TRAUMAS DE NUESTRO PASADO

Viola Davis se roba el show. Maquillada profusamente, transpirada hasta el último poro de su piel, la actuación es un tour de force ideal para las candidaturas a cuanto premio exista en el universo. Pero su contrapeso dramático –como también ocurre en la obra– es tan importante como ese imán central. Chadwick Boseman, en su último papel cinematográfico antes de una temprana muerte, ocurrida el pasado 28 de agosto, es un Levee ideal: joven y rebelde, con un pasado traumático que aflora a partir de una serie de recuerdos, poco interesado en los paños fríos ideológicos que sus compañeros de la banda intentan aplicar. El protagonista de Pantera negra encarna así a un nuevo ideal de ciudadano afroamericano que surgiría colectivamente con fuerza varias décadas más tarde. Esos ideales intransigentes, desde luego, son una virtud gigantesca, pero también pueden transformarse en el peor enemigo. En la entrevista conjunta a Wolfe y Viola Davis publicada por The New York Times, la actriz confesó que no tenía idea de la enfermedad de Boseman, quien durante el rodaje estaba atravesando el comienzo de una etapa terminal.

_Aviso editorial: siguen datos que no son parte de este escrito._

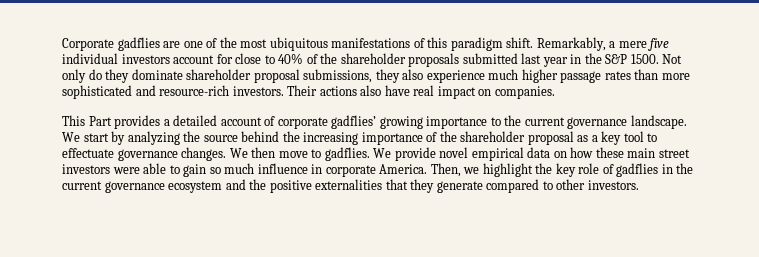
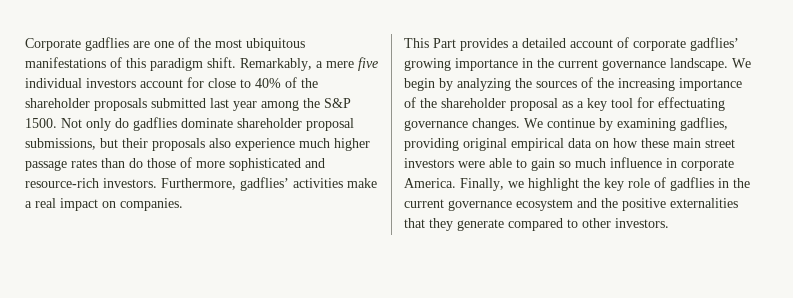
- Remarkably, a mere five individual investors account for close to 40% of the shareholder proposals submitted last year in the S&P 1500.
+ Remarkably, a mere five individual investors account for close to 40% of the shareholder proposals submitted last year among the S&P 1500.
- Not only do they dominate shareholder proposal submissions, they also experience much higher passage rates than more sophisticated and resource-rich investors.
+ Not only do gadflies dominate shareholder proposal submissions, but their proposals also experience much higher passage rates than do those of more sophisticated and resource-rich investors.
- Their actions also have real impact on companies.
+ Furthermore, gadflies’ activities make a real impact on companies.
- This Part provides a detailed account of corporate gadflies’ growing importance to the current governance landscape.
+ This Part provides a detailed account of corporate gadflies’ growing importance in the current governance landscape.
- We start by analyzing the source behind the increasing importance of the shareholder proposal as a key tool to effectuate governance changes.
+ We begin by analyzing the sources of the increasing importance of the shareholder proposal as a key tool for effectuating governance changes.
- We then move to gadflies. We provide novel empirical data on how these main street investors were able to gain so much influence in corporate America.
+ We continue by examining gadflies, providing original empirical data on how these main street investors were able to gain so much influence in corporate America.
- Then, we highlight the key role of gadflies in the current governance ecosystem and the positive externalities that they generate compared to other investors.
+ Finally, we highlight the key role of gadflies in the current governance ecosystem and the positive externalities that they generate compared to other investors.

También que, que a pesar de notarlo casi siempre cansado, supo dar todo de sí mismo para lograr una actuación potente. En palabras de Davis, “ahora tenemos el desafortunado conocimiento de que Chadwick sucumbió al cáncer a los 43 años, pero, realmente, su Levee representa a muchos hombres negros que viven en los Estados Unidos. Lo que navegamos constantemente, día a día, son los traumas de nuestro pasado, de los cuales tratamos de curarnos. Incluso tratamos de entender que siguen allí, negociando con nuestros sueños y en qué personas queremos convertirnos”. La madre del blues no deja de ser un ejemplar acabado de aquello que –usualmente de forma despectiva– suele llamarse teatro filmado. Incluso, por momentos, su agenda temática se pone por delante de la descripción de los personajes y las acciones. En ese sentido, la película de Wolfe es un signo de estos tiempos, donde lo explícito suele ir en ocasiones en desmedro de la sutileza artística. El cierre, sin embargo, la última y breve escena, es notable, y señala un ejemplo acabado de explotación artística y profesional. Precisamente aquello que Ma Rainey combatía con uñas y dientes. El telón baja y el dolor por los sueños abortados flota en el aire. Pero allí está la música, inmortal. A diferencia de los humanos.